=== DATA ===

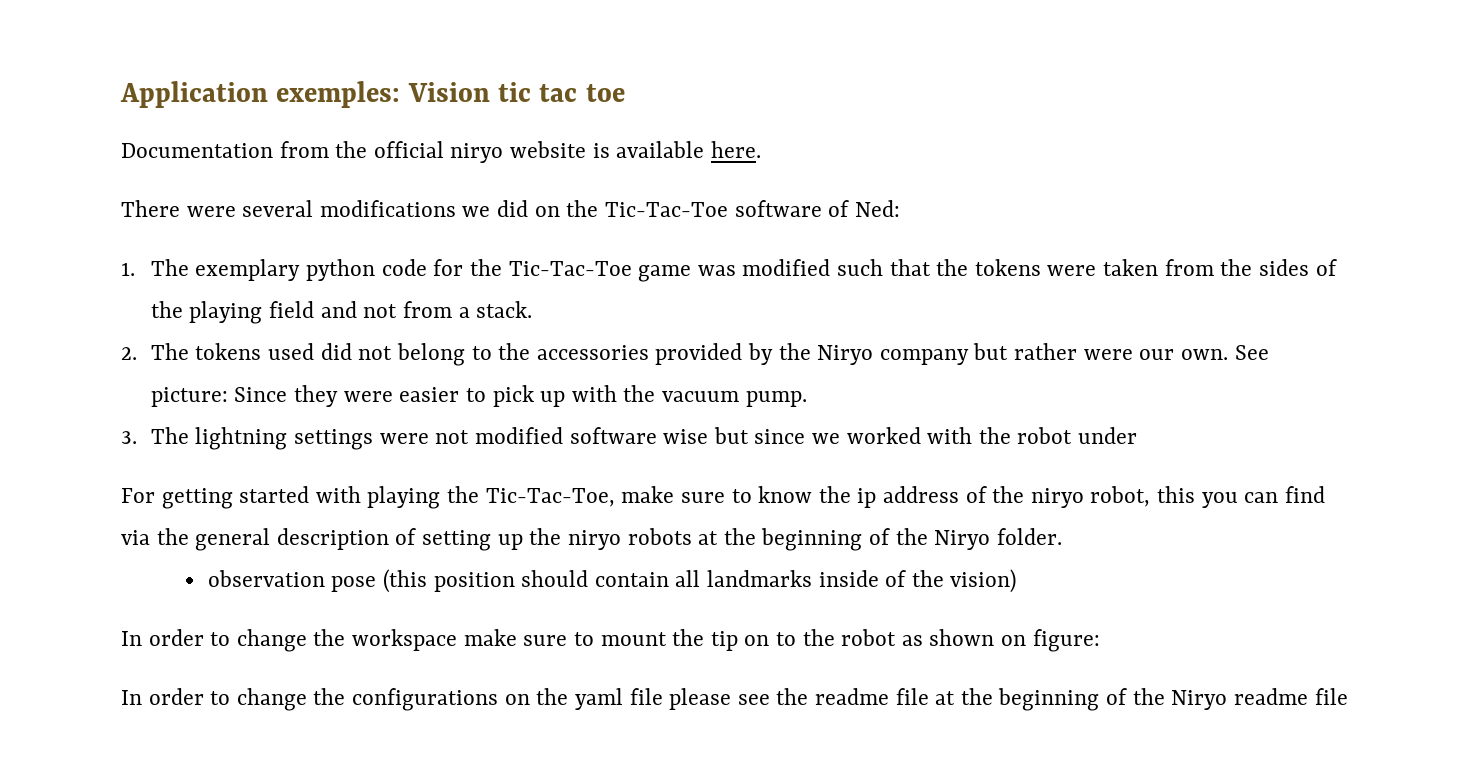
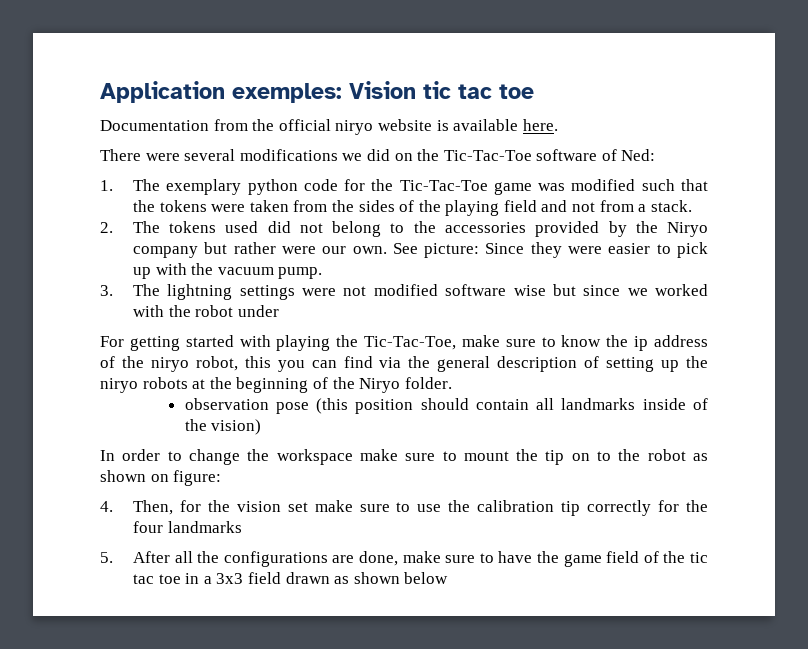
- In order to change the configurations on the yaml file please see the readme file at the beginning of the Niryo readme file
+ 4. Then, for the vision set make sure to use the calibration tip correctly for the four landmarks
+ 5. After all the configurations are done, make sure to have the game field of the tic tac toe in a 3x3 field drawn as shown below

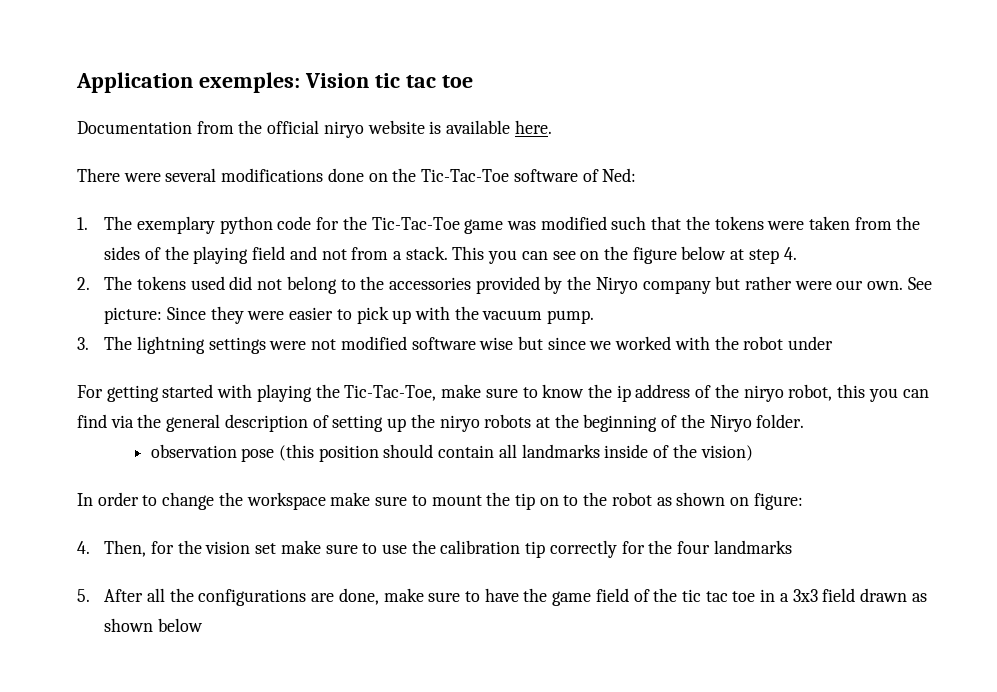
- There were several modifications we did on the Tic-Tac-Toe software of Ned:
+ There were several modifications done on the Tic-Tac-Toe software of Ned:
+ This you can see on the figure below at step 4.

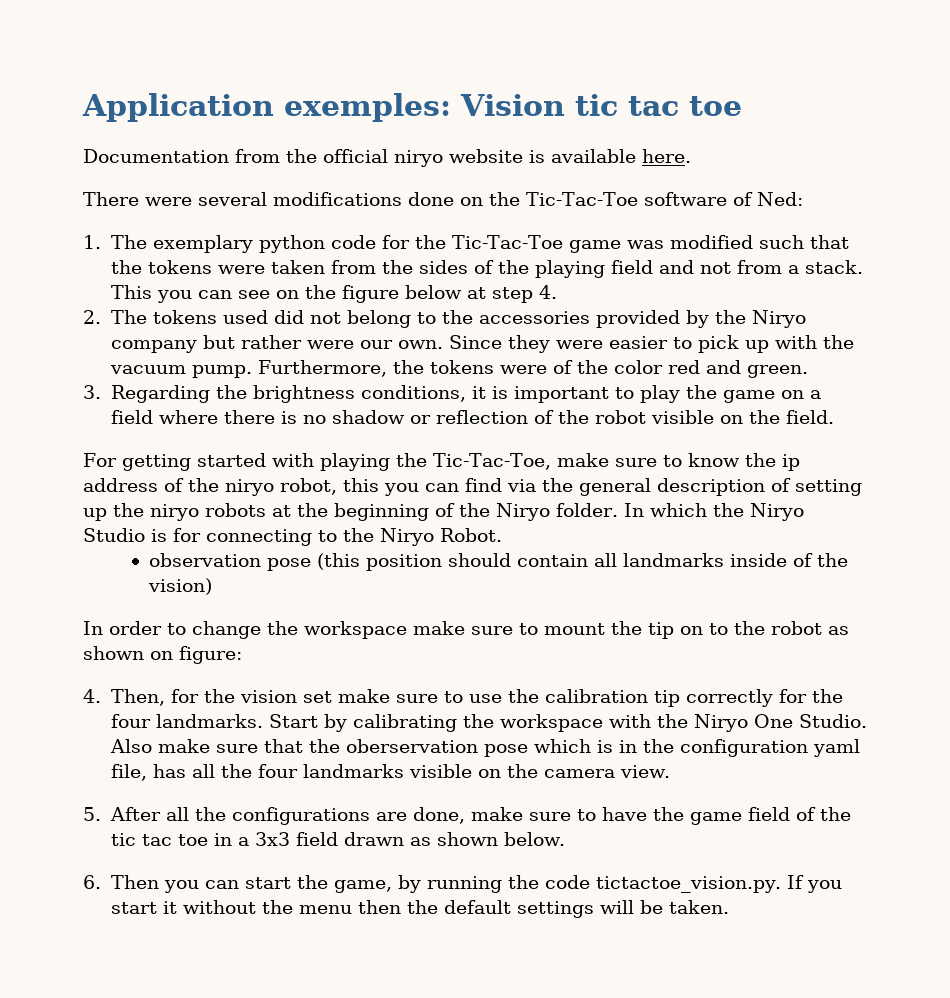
- See picture: Since they were easier to pick up with the vacuum pump.
- 3. The lightning settings were not modified software wise but since we worked with the robot under
+ Since they were easier to pick up with the vacuum pump. Furthermore, the tokens were of the color red and green.
+ 3. Regarding the brightness conditions, it is important to play the game on a field where there is no shadow or reflection of the robot visible on the field.
+ In which the Niryo Studio is for connecting to the Niryo Robot.
- 4. Then, for the vision set make sure to use the calibration tip correctly for the four landmarks
+ 4. Then, for the vision set make sure to use the calibration tip correctly for the four landmarks. Start by calibrating the workspace with the Niryo One Studio. Also make sure that the oberservation pose which is in the configuration yaml file, has all the four landmarks visible on the camera view.
- 5. After all the configurations are done, make sure to have the game field of the tic tac toe in a 3x3 field drawn as shown below
+ 5. After all the configurations are done, make sure to have the game field of the tic tac toe in a 3x3 field drawn as shown below.
+ 6. Then you can start the game, by running the code tictactoe_vision.py. If you start it without the menu then the default settings will be taken.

===

**EXERCISE DESCRIPTION**
What is needed is an exact copy of the entries above, with no images in it.

**REPLY TO THE TASK**
- In order to change the configurations on the yaml file please see the readme file at the beginning of the Niryo readme file
+ 4. Then, for the vision set make sure to use the calibration tip correctly for the four landmarks
+ 5. After all the configurations are done, make sure to have the game field of the tic tac toe in a 3x3 field drawn as shown below

- There were several modifications we did on the Tic-Tac-Toe software of Ned:
+ There were several modifications done on the Tic-Tac-Toe software of Ned:
+ This you can see on the figure below at step 4.

- See picture: Since they were easier to pick up with the vacuum pump.
- 3. The lightning settings were not modified software wise but since we worked with the robot under
+ Since they were easier to pick up with the vacuum pump. Furthermore, the tokens were of the color red and green.
+ 3. Regarding the brightness conditions, it is important to play the game on a field where there is no shadow or reflection of the robot visible on the field.
+ In which the Niryo Studio is for connecting to the Niryo Robot.
- 4. Then, for the vision set make sure to use the calibration tip correctly for the four landmarks
+ 4. Then, for the vision set make sure to use the calibration tip correctly for the four landmarks. Start by calibrating the workspace with the Niryo One Studio. Also make sure that the oberservation pose which is in the configuration yaml file, has all the four landmarks visible on the camera view.
- 5. After all the configurations are done, make sure to have the game field of the tic tac toe in a 3x3 field drawn as shown below
+ 5. After all the configurations are done, make sure to have the game field of the tic tac toe in a 3x3 field drawn as shown below.
+ 6. Then you can start the game, by running the code tictactoe_vision.py. If you start it without the menu then the default settings will be taken.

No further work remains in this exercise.